## TASK STATEMENT
Transcribe, with complete accuracy, all of the entries below except for the pictures.

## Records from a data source

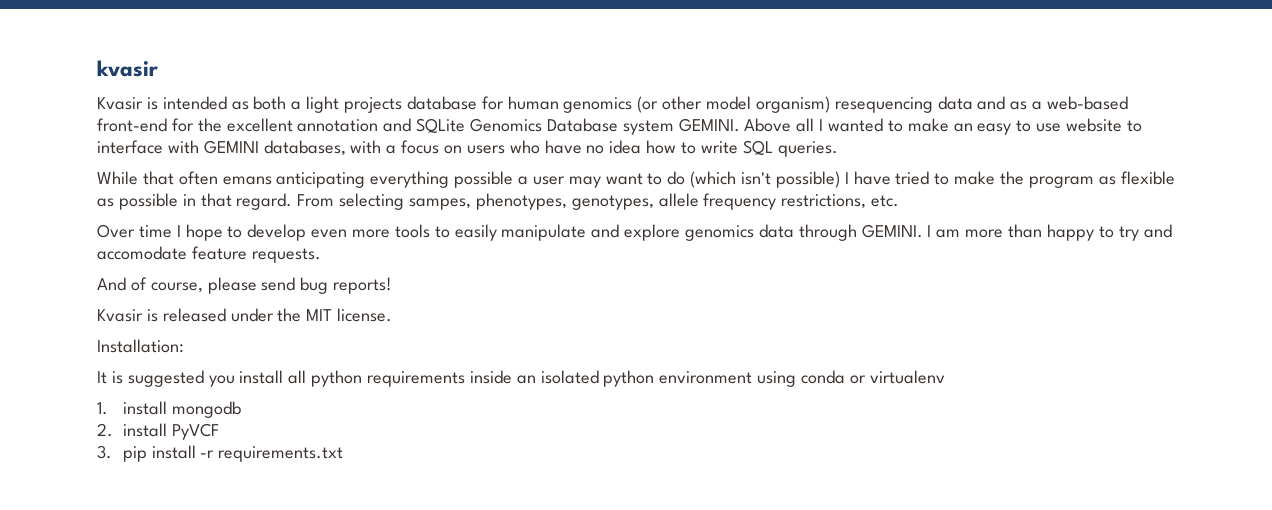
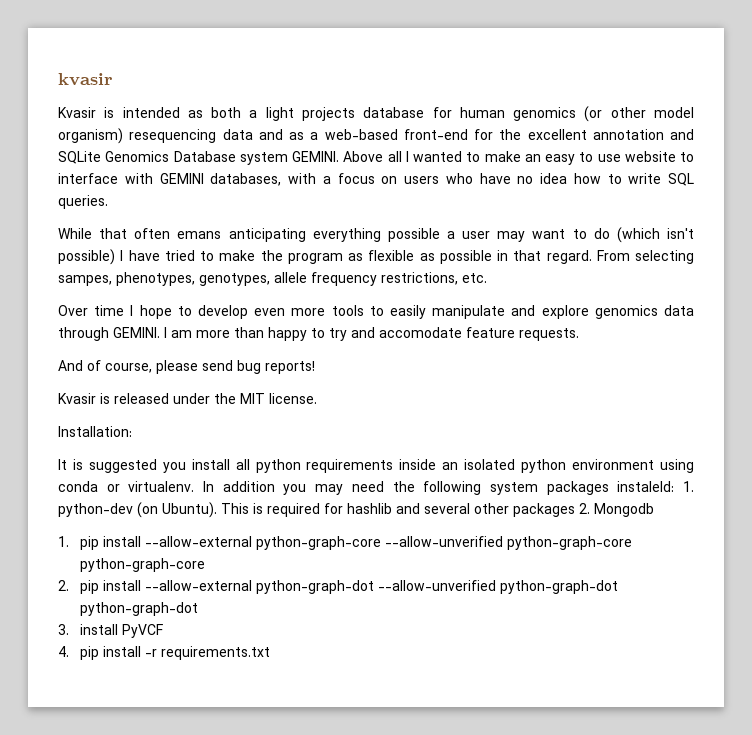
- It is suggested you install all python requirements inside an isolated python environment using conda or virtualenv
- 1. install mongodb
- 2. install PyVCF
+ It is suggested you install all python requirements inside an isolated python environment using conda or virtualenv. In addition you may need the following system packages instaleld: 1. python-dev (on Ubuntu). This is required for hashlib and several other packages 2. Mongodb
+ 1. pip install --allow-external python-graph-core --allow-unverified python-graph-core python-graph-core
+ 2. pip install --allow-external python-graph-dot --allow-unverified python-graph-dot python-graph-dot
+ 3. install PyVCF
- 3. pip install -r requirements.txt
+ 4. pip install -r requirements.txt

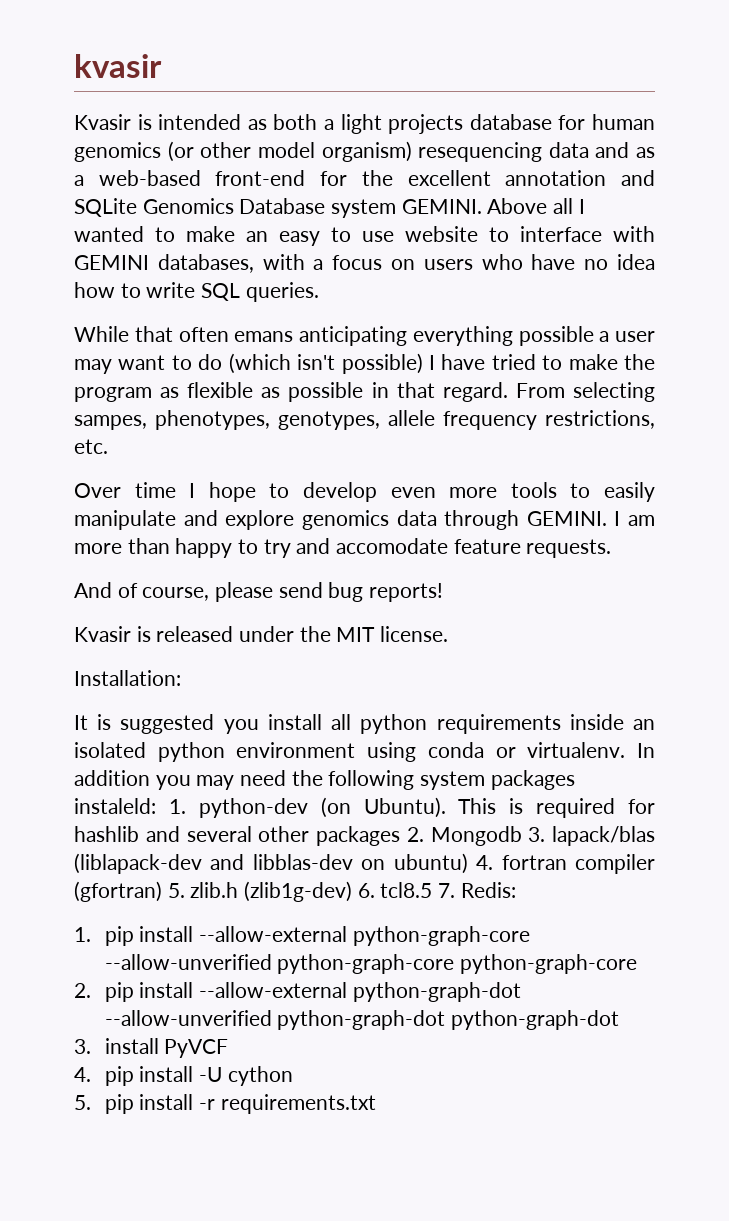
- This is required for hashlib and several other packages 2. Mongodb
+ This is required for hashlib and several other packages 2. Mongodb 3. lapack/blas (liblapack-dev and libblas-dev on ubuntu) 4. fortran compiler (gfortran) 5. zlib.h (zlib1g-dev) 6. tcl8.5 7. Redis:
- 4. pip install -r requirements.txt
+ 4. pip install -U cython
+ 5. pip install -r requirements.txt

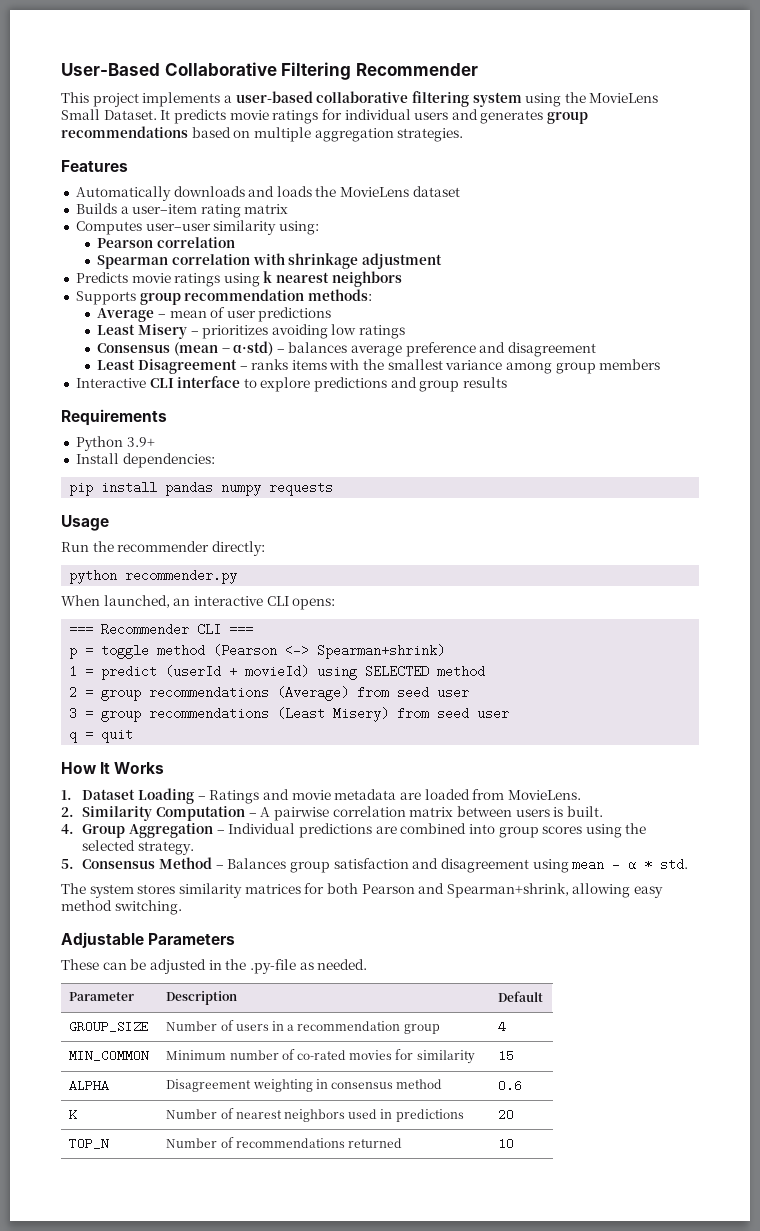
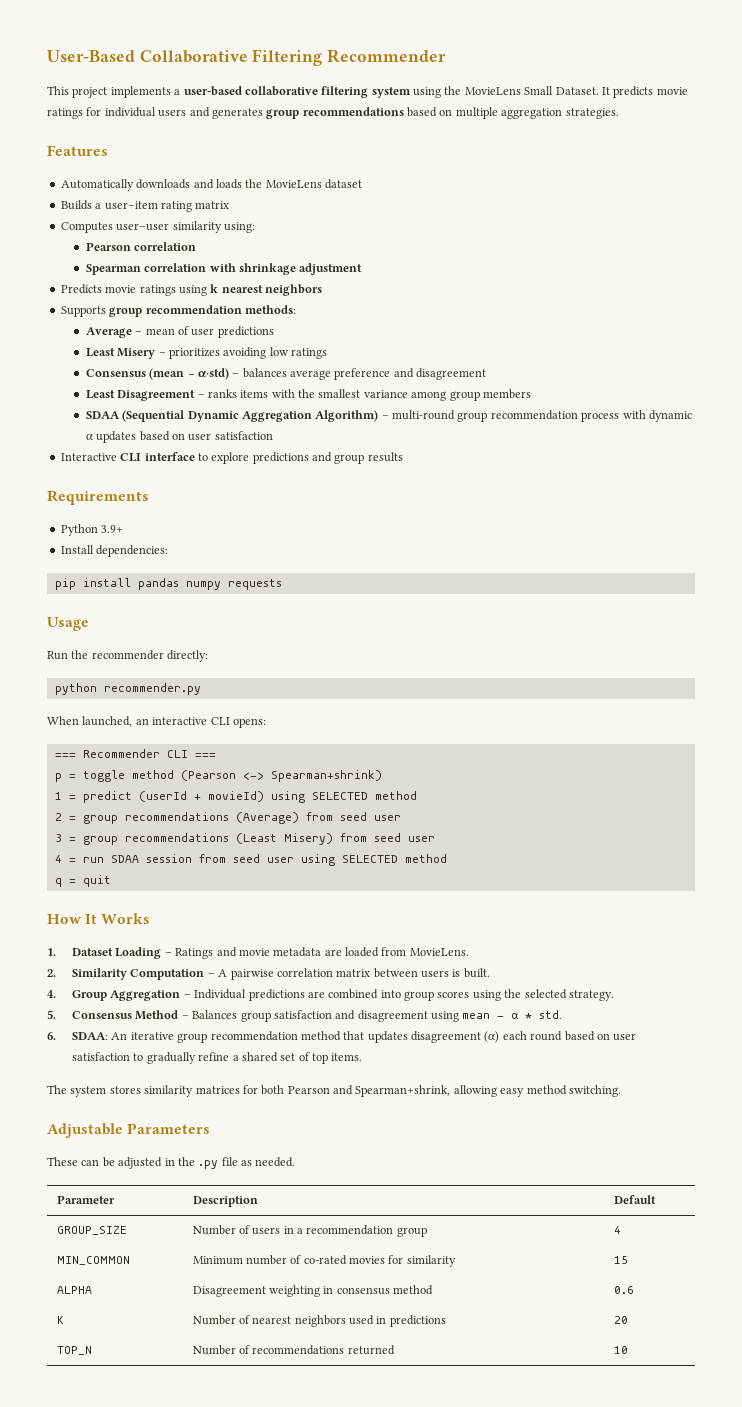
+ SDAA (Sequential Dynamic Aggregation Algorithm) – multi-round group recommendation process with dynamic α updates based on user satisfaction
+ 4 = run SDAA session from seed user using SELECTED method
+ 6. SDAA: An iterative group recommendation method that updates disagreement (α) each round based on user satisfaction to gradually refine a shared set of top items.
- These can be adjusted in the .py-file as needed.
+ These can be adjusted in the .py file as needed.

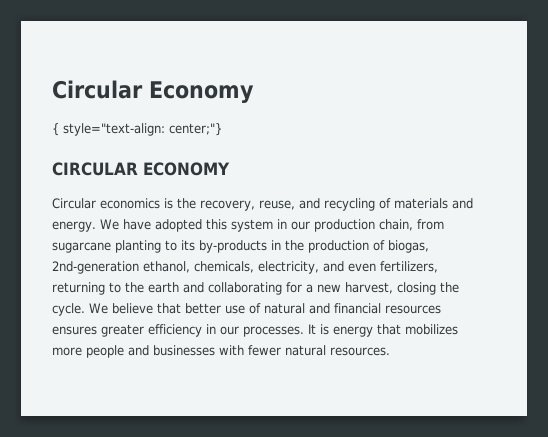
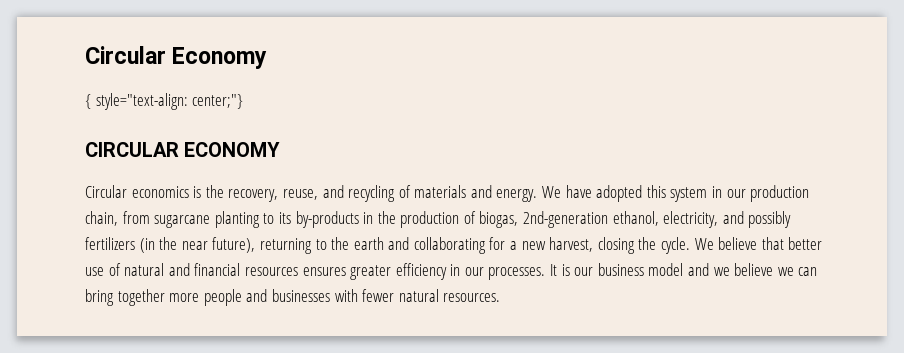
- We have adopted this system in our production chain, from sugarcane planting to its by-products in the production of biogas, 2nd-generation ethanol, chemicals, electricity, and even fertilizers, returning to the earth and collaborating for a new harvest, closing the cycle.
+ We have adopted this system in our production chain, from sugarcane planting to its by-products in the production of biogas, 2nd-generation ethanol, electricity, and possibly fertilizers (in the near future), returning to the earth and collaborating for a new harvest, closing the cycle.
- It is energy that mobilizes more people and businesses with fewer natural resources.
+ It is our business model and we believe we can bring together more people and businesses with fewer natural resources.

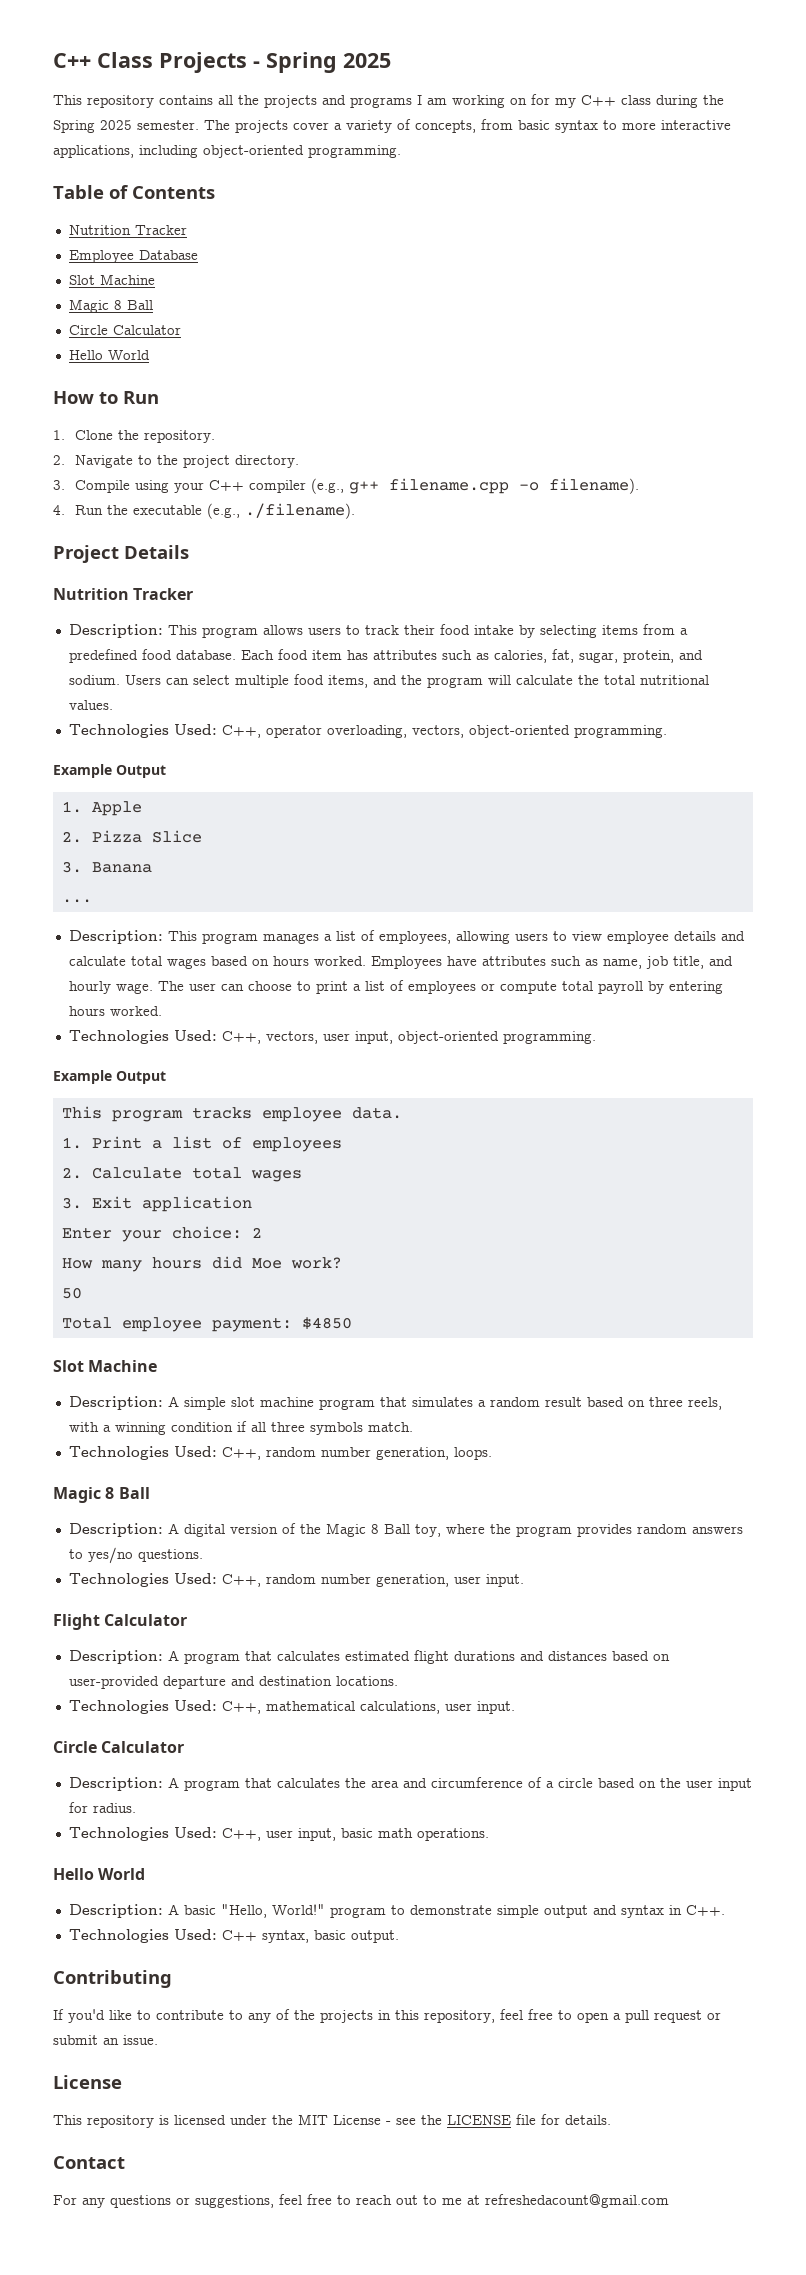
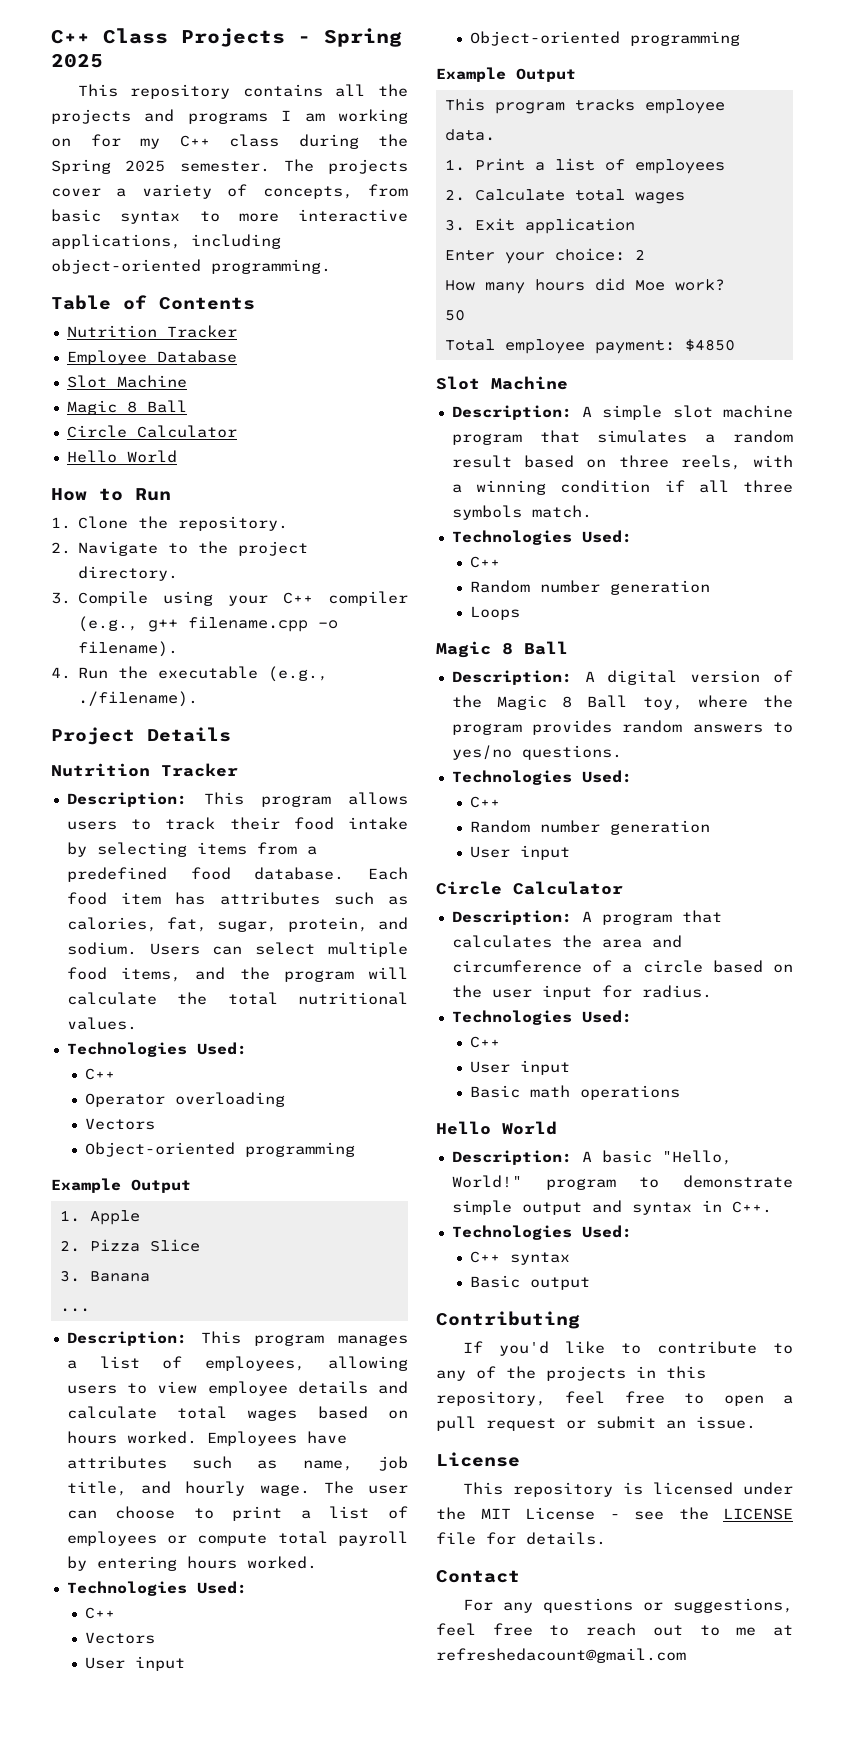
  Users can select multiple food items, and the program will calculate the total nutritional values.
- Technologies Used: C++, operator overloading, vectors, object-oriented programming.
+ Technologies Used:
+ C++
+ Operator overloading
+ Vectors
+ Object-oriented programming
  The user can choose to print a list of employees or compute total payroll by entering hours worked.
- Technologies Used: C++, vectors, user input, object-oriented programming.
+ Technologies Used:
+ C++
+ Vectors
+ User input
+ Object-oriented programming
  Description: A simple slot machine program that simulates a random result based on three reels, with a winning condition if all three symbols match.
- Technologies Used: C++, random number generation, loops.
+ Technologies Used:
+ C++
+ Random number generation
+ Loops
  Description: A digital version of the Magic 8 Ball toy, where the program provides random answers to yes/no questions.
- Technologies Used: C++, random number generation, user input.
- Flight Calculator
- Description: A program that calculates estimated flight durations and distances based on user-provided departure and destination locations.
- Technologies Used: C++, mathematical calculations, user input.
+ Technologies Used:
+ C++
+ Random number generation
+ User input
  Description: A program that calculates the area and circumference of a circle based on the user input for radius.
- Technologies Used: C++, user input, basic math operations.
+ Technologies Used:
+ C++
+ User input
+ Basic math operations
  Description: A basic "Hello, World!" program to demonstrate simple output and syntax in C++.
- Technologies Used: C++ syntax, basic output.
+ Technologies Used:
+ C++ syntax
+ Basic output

## ANSWER BOX
- It is suggested you install all python requirements inside an isolated python environment using conda or virtualenv
- 1. install mongodb
- 2. install PyVCF
+ It is suggested you install all python requirements inside an isolated python environment using conda or virtualenv. In addition you may need the following system packages instaleld: 1. python-dev (on Ubuntu). This is required for hashlib and several other packages 2. Mongodb
+ 1. pip install --allow-external python-graph-core --allow-unverified python-graph-core python-graph-core
+ 2. pip install --allow-external python-graph-dot --allow-unverified python-graph-dot python-graph-dot
+ 3. install PyVCF
- 3. pip install -r requirements.txt
+ 4. pip install -r requirements.txt

- This is required for hashlib and several other packages 2. Mongodb
+ This is required for hashlib and several other packages 2. Mongodb 3. lapack/blas (liblapack-dev and libblas-dev on ubuntu) 4. fortran compiler (gfortran) 5. zlib.h (zlib1g-dev) 6. tcl8.5 7. Redis:
- 4. pip install -r requirements.txt
+ 4. pip install -U cython
+ 5. pip install -r requirements.txt

+ SDAA (Sequential Dynamic Aggregation Algorithm) – multi-round group recommendation process with dynamic α updates based on user satisfaction
+ 4 = run SDAA session from seed user using SELECTED method
+ 6. SDAA: An iterative group recommendation method that updates disagreement (α) each round based on user satisfaction to gradually refine a shared set of top items.
- These can be adjusted in the .py-file as needed.
+ These can be adjusted in the .py file as needed.

- We have adopted this system in our production chain, from sugarcane planting to its by-products in the production of biogas, 2nd-generation ethanol, chemicals, electricity, and even fertilizers, returning to the earth and collaborating for a new harvest, closing the cycle.
+ We have adopted this system in our production chain, from sugarcane planting to its by-products in the production of biogas, 2nd-generation ethanol, electricity, and possibly fertilizers (in the near future), returning to the earth and collaborating for a new harvest, closing the cycle.
- It is energy that mobilizes more people and businesses with fewer natural resources.
+ It is our business model and we believe we can bring together more people and businesses with fewer natural resources.

  Users can select multiple food items, and the program will calculate the total nutritional values.
- Technologies Used: C++, operator overloading, vectors, object-oriented programming.
+ Technologies Used:
+ C++
+ Operator overloading
+ Vectors
+ Object-oriented programming
  The user can choose to print a list of employees or compute total payroll by entering hours worked.
- Technologies Used: C++, vectors, user input, object-oriented programming.
+ Technologies Used:
+ C++
+ Vectors
+ User input
+ Object-oriented programming
  Description: A simple slot machine program that simulates a random result based on three reels, with a winning condition if all three symbols match.
- Technologies Used: C++, random number generation, loops.
+ Technologies Used:
+ C++
+ Random number generation
+ Loops
  Description: A digital version of the Magic 8 Ball toy, where the program provides random answers to yes/no questions.
- Technologies Used: C++, random number generation, user input.
- Flight Calculator
- Description: A program that calculates estimated flight durations and distances based on user-provided departure and destination locations.
- Technologies Used: C++, mathematical calculations, user input.
+ Technologies Used:
+ C++
+ Random number generation
+ User input
  Description: A program that calculates the area and circumference of a circle based on the user input for radius.
- Technologies Used: C++, user input, basic math operations.
+ Technologies Used:
+ C++
+ User input
+ Basic math operations
  Description: A basic "Hello, World!" program to demonstrate simple output and syntax in C++.
- Technologies Used: C++ syntax, basic output.
+ Technologies Used:
+ C++ syntax
+ Basic output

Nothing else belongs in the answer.